Le Parlement européen vient de repousser l’application de sa grande loi contre la déforestation importée. Ce texte était pourtant présenté comme l’un des piliers du Pacte vert, le vaste programme européen censé remettre l’environnement au cœur de toutes les politiques publiques.. Il impose, noir sur blanc, que les produits dits « à risque » (soja, cacao, caoutchouc, huile de palme, café, bois et viande bovine) ne puissent entrer sur le marché européen que s’ils sont garantis sans lien avec la destruction de forêts depuis 2020.
Au moment de passer à l’exécution, le Parlement a choisi de reculer et d’accorder un délai d’un an aux entreprises pour prouver l’origine exacte de leurs marchandises. Un report qui prouve bien qu’entre protéger les forêts et ménager les géants de l’industrie, Bruxelles a choisi son camp.
Le lobbying agroalimentaire, vainqueur du vote
Cette loi devait en théorie réduire la part de responsabilité européenne dans les 10 % de la déforestation mondiale provoquée par nos importations.
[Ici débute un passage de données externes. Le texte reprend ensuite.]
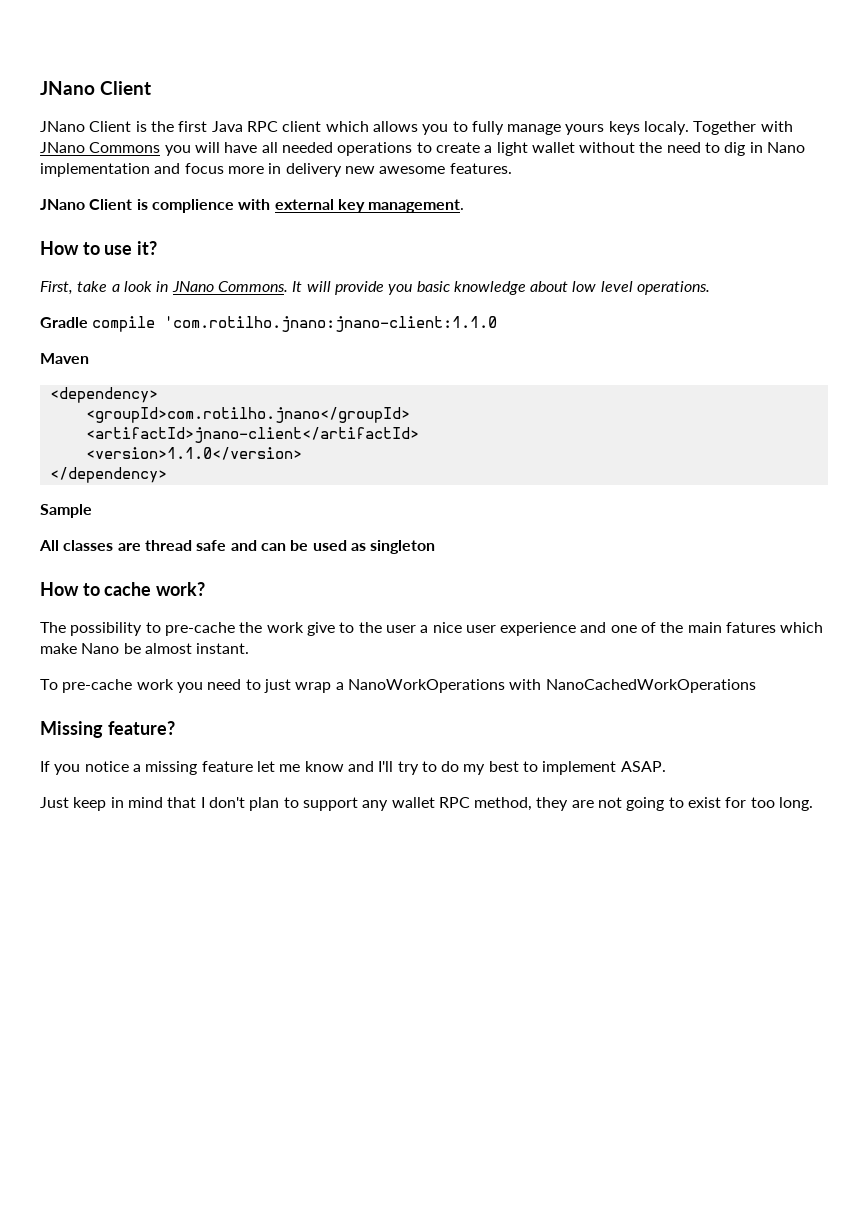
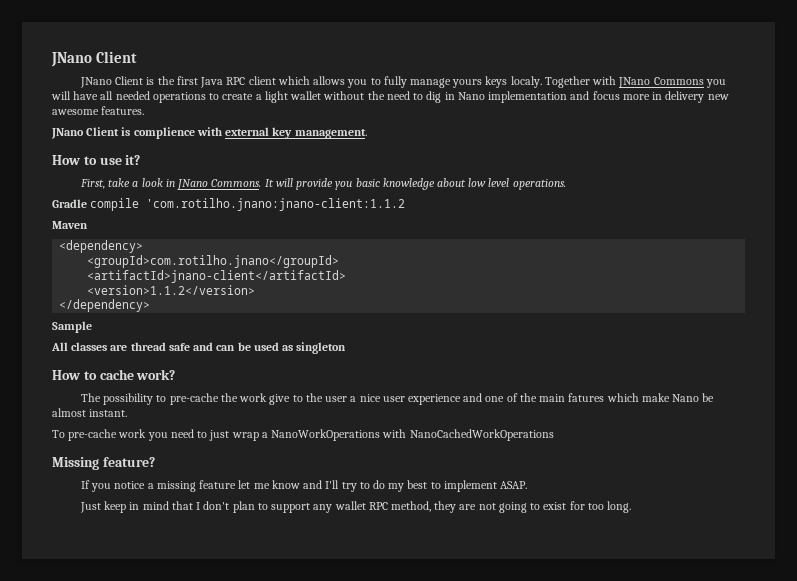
[164,316,498,332] 'com.rotilho.jnano:jnano-client:1.1.0 -> [146,198,406,211] 'com.rotilho.jnano:jnano-client:1.1.2
[85,447,302,460] <version>1.1.0</version> -> [87,285,256,295] <version>1.1.2</version>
Elle devait entrer en vigueur le 30 décembre 2026 pour les gros opérateurs et les grandes entreprises, et le 30 juin 2027 pour les micro et petites entreprises (PME).
Sous la pression de plusieurs États membres et d’une partie des industriels de l’agro-alimentaire, le Parlement a fait machine arrière. L’argument principal avancé étant qu’il fallait laisser du temps aux entreprises, afin qu’elles puissent s’adapter à ce changement. Un argument qui ne trompe personne : ce report sert avant tout à protéger les mauvais élèves de la filière.
Ce renoncement est d’autant plus scandaleux que plusieurs géants de l’agroindustrie (Nestlé, Ferrero, Olam Agri) ont soutenu la mesure et ont récemment alerté sur le risque que pouvait représenter un tel report sur la préservation des forêts. En retardant la loi, l’UE avantage ceux qui n’ont rien fait pour changer leur modèle économique et pénalise ceux qui ont investi dans des filières propres.
Les filières du cacao, du café ou de l’huile de palme assurent, pour certaines, qu’elles n’ont pas les moyens de remonter l’origine parcelle par parcelle. Elles invoquent des chaînes d’approvisionnement trop étendues et que les pays producteurs ne sont « pas prêts », comme si cela pouvait les exonérer d’agir. Les colosses industriels ne sont, eux, absolument pas à la peine : ils disposent déjà de systèmes suffisamment efficaces pour retracer leurs filières. Ce sont les plus petits, des acteurs moins transparents, qui, eux, prétendent ne pas pouvoir fournir les preuves exigées.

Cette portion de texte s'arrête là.